There is a lack of long-term (20 years or more) population-based epidemiological studies of autoimmune diseases, the committee found. Such studies would, among other things, assess disease trends, risk factors and costs; identify differences between population subgroups; and determining the prevalence of understudied autoimmune diseases, such as celiac disease. The National Cancer Institute’s Surveillance, Epidemiology, and Endpoints (SEER) program, which provides information on cancer incidence and survival in the United States, is a model for such studies.
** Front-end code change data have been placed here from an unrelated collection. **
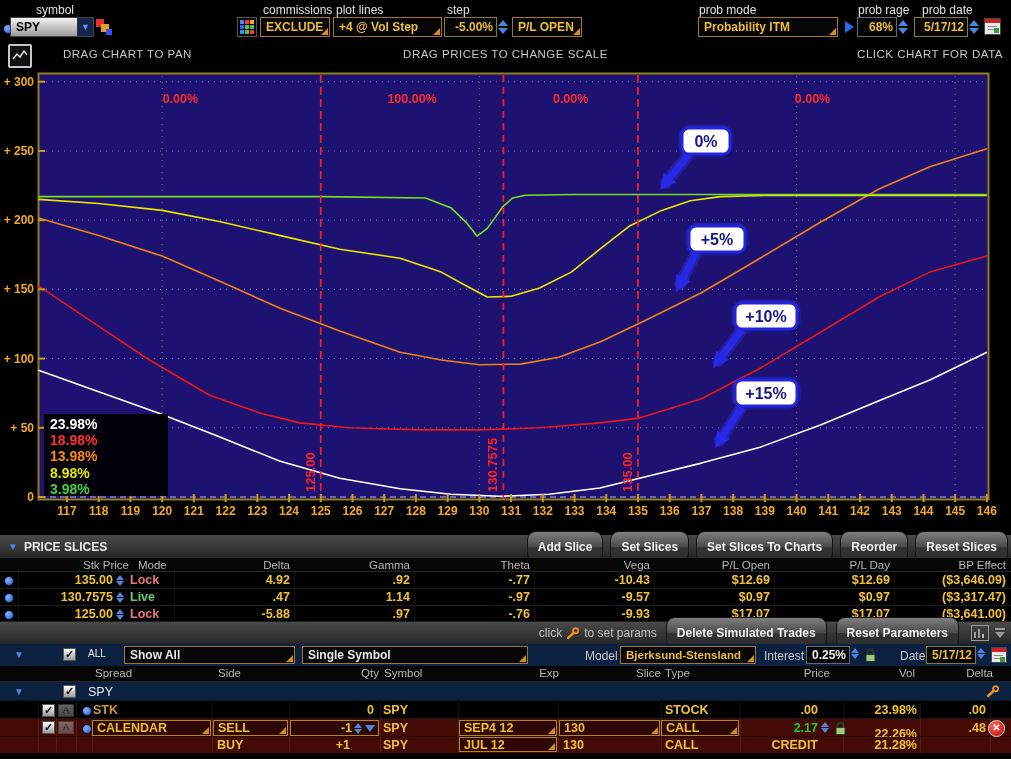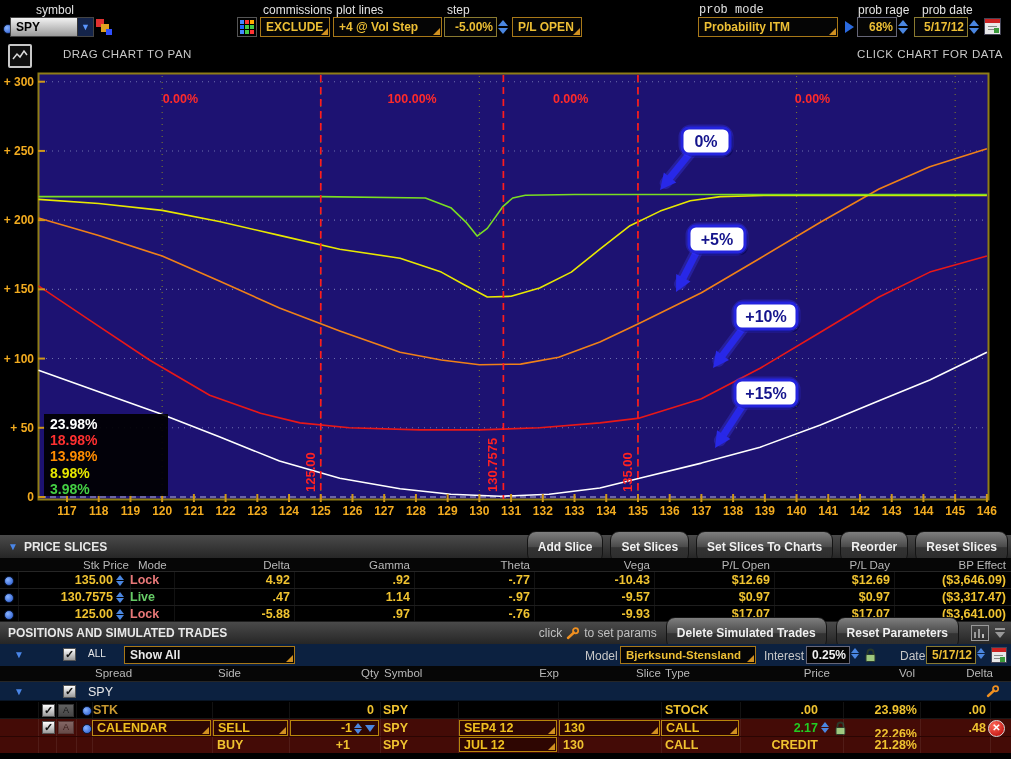--- a/index.html
+++ b/index.html
@@ -245,7 +245,7 @@
 
     <div class="dd" style="left:512px;width:70px;">P/L OPEN</div>
 
-    <span class="lbl" style="left:699px;font-family:Liberation Mono, monospace;">prob mode</span>
+    <span class="lbl" style="left:699px;">prob mode</span>
     <div class="dd" style="left:698px;width:140px;">Probability ITM</div>
     <span class="abs" style="left:845px;top:21px;width:0;height:0;border-top:6px solid transparent;border-bottom:6px solid transparent;border-left:9px solid #2a6ae0;"></span>
 

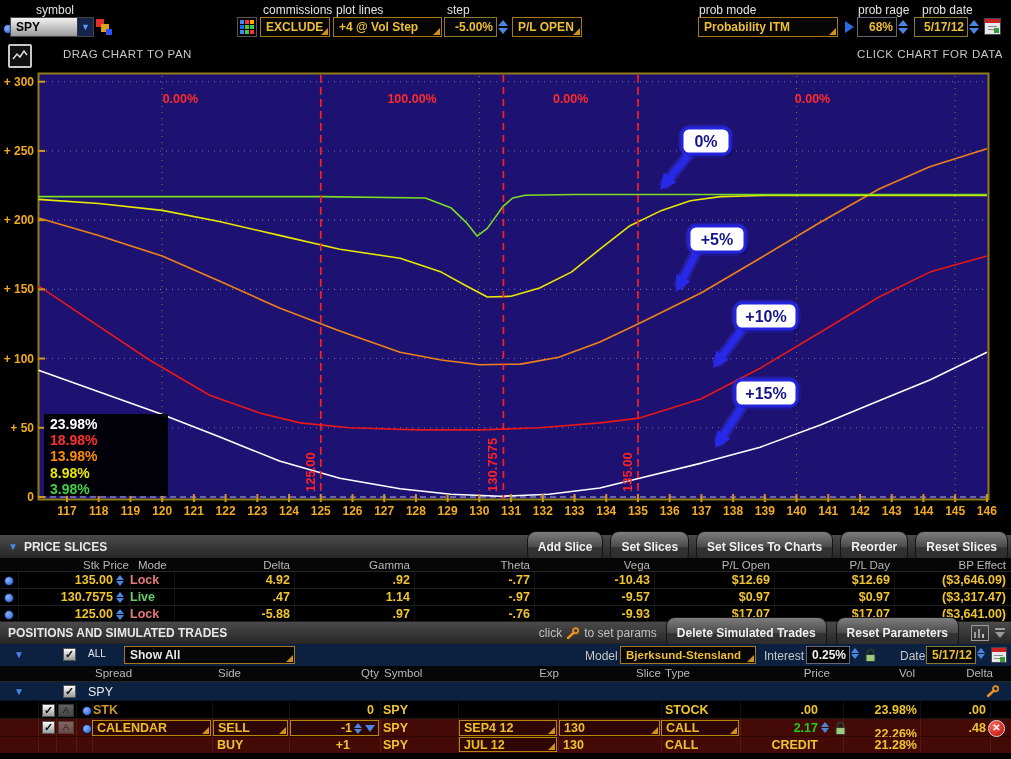--- a/index.html
+++ b/index.html
@@ -277,6 +277,7 @@
         </svg>
     </span>
     <span class="abs" style="left:63px;top:6px;">DRAG CHART TO PAN</span>
+    <span class="abs" style="left:0;right:0;top:6px;text-align:center;">DRAG PRICES TO CHANGE SCALE</span>
     <span class="abs" style="right:8px;top:6px;">CLICK CHART FOR DATA</span>
   </div>
 

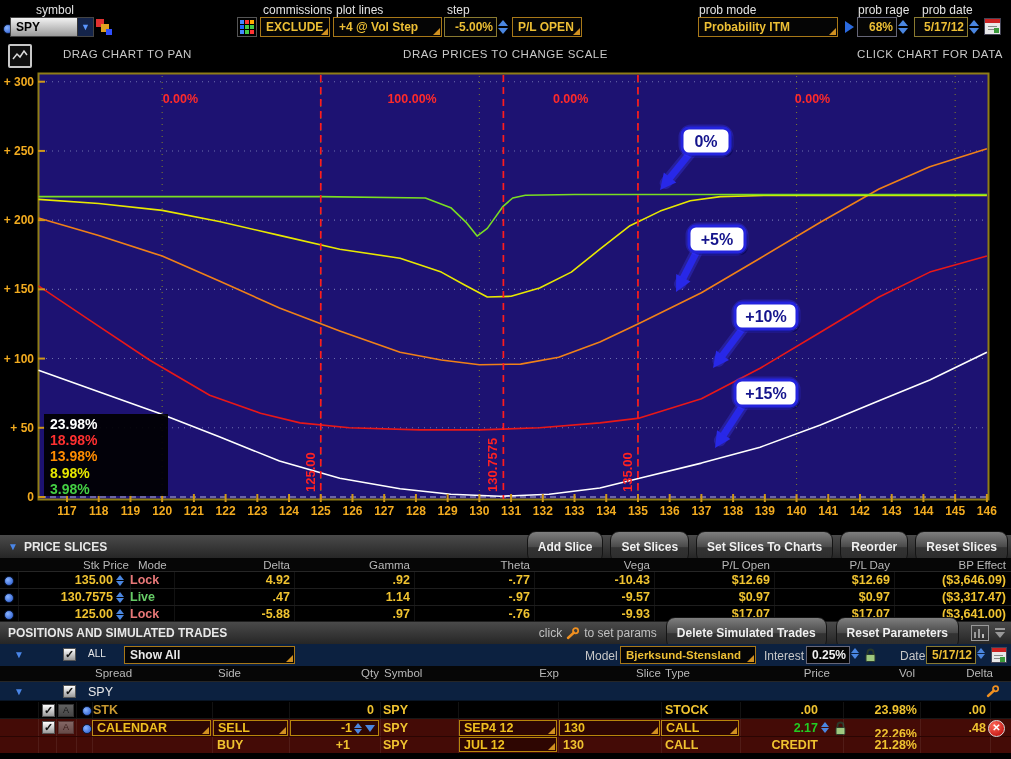--- a/index.html
+++ b/index.html
@@ -380,7 +380,6 @@
     </div>
 
   <div class="hdrbar" style="top:622px;height:22px;z-index:2;">
-    <span style="margin-left:8px;">POSITIONS AND SIMULATED TRADES</span>
     <span style="flex:1"></span>
     <span style="font-weight:normal;color:#c0c0c0;">click</span>
     <svg width="14" height="13" style="margin:0 4px;">

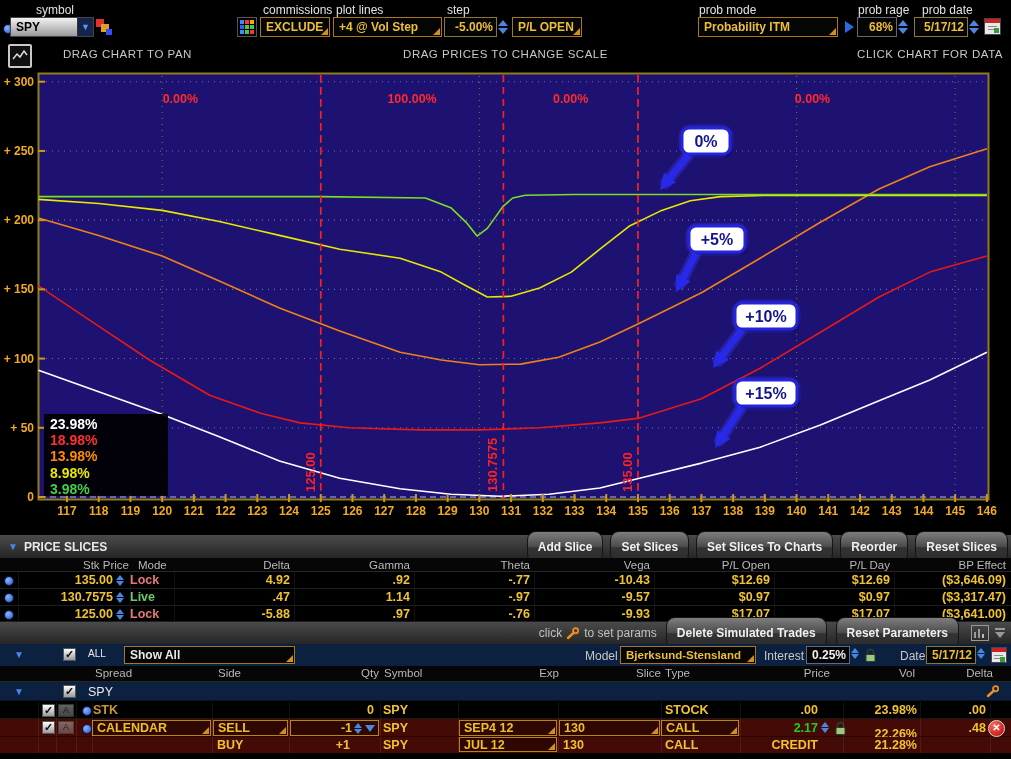--- a/index.html
+++ b/index.html
@@ -405,6 +405,7 @@
     <span class="cb" style="left:63px;top:4px;"></span>
     <span class="abs" style="left:88px;top:4px;color:#e8e8e8;font-size:10px;">ALL</span>
     <div class="dd white" style="left:124px;top:2px;width:171px;height:18px;line-height:17px;">Show All</div>
+    <div class="dd white" style="left:302px;top:2px;width:226px;height:18px;line-height:17px;">Single Symbol</div>
     <span class="abs" style="left:585px;top:5px;color:#c8c8c8;font-size:12px;">Model</span>
     <div class="dd" style="left:620px;top:2px;width:136px;height:18px;line-height:17px;font-size:11.5px;">Bjerksund-Stensland</div>
     <span class="abs" style="left:764px;top:5px;color:#c8c8c8;font-size:12px;">Interest</span>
The report also includes recommendations for developing population cohorts for long-term (over 20 years) data collection that extends from the time before disease manifestation to the development of symptoms and disease, including patient cohorts that allow examination of disease progression, coexisting morbidities, and outcomes, as well as the timing of exposures that may contribute to disease.

In addition, the NIH should provide funding and support for a national research program which, among other priorities, should:

  • Dissect heterogeneity between and within autoimmune diseases to decipher common and disease-specific pathogenic mechanisms
  • Study rare autoimmune diseases and develop supportive animal models
  • Define autoantibodies and other biomarkers that can diagnose and predict autoimmune disease initiation and progression
  • Determine the biological functions of genetic variants and gene-environment interactions in and between autoimmune diseases using new cutting-edge technologies
  • Examine the role of environmental exposures and social determinants of health in autoimmune diseases across the lifespan
  • Determine the impact of coexisting morbidities, including concurrent autoimmune diseases and autoimmune disease complications, across the lifespan, and develop and evaluate interventions to improve patient outcomes
  • Foster research to advance health equity for all patients with autoimmune diseases

The study -; undertaken by the Committee for the Evaluation of NIH Research in Autoimmune Diseases -; was sponsored by the National Institutes of Health. The National Academies of Sciences, Engineering, and Medicine are private, not-for-profit institutions that provide independent, objective analysis and advice to the nation to solve complex problems and inform public policy decisions related to the science, technology and medicine. They operate under an 1863 congressional charter to the National Academy of Sciences, signed by President Lincoln.